## [WHAT NEEDS TO BE DONE]
Begin at the line containing "row order: Name descending -> Name ascending" and copy each line exactly through the end of the records, leaving out what comes before.

___ DATA SUPPLIED ___

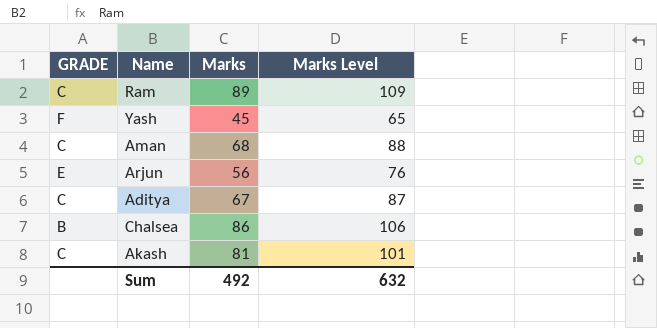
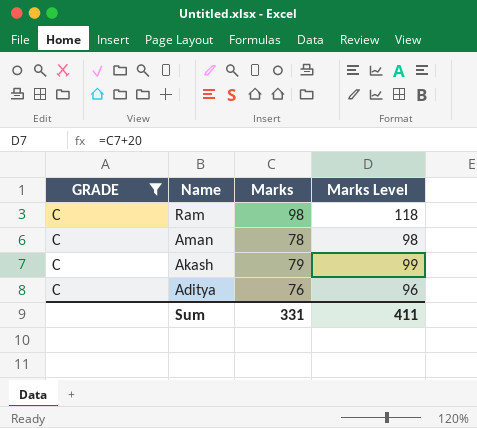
filter: none -> GRADE = C
row order: none -> Name descending
Ram | Marks: 89 -> 98
Ram | Marks Level: 109 -> 118
Aman | Marks: 68 -> 78
Aman | Marks Level: 88 -> 98
Akash | Marks: 81 -> 79
Akash | Marks Level: 101 -> 99
Aditya | Marks: 67 -> 76
Aditya | Marks Level: 87 -> 96
Sum | Marks: 492 -> 331
Sum | Marks Level: 632 -> 411

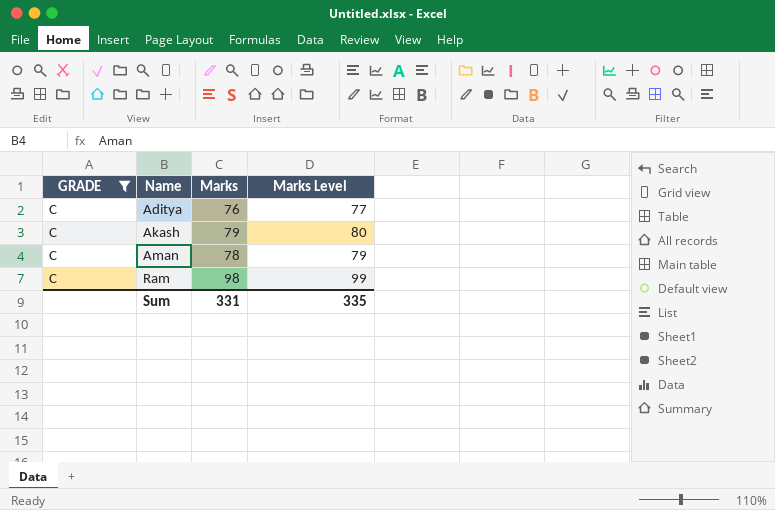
row order: Name descending -> Name ascending
column Marks Level | formula: [Marks] + 20 -> [Marks] + 1
Sum | Marks Level: 411 -> 335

___

## [THE ANSWER]
row order: Name descending -> Name ascending
column Marks Level | formula: [Marks] + 20 -> [Marks] + 1
Sum | Marks Level: 411 -> 335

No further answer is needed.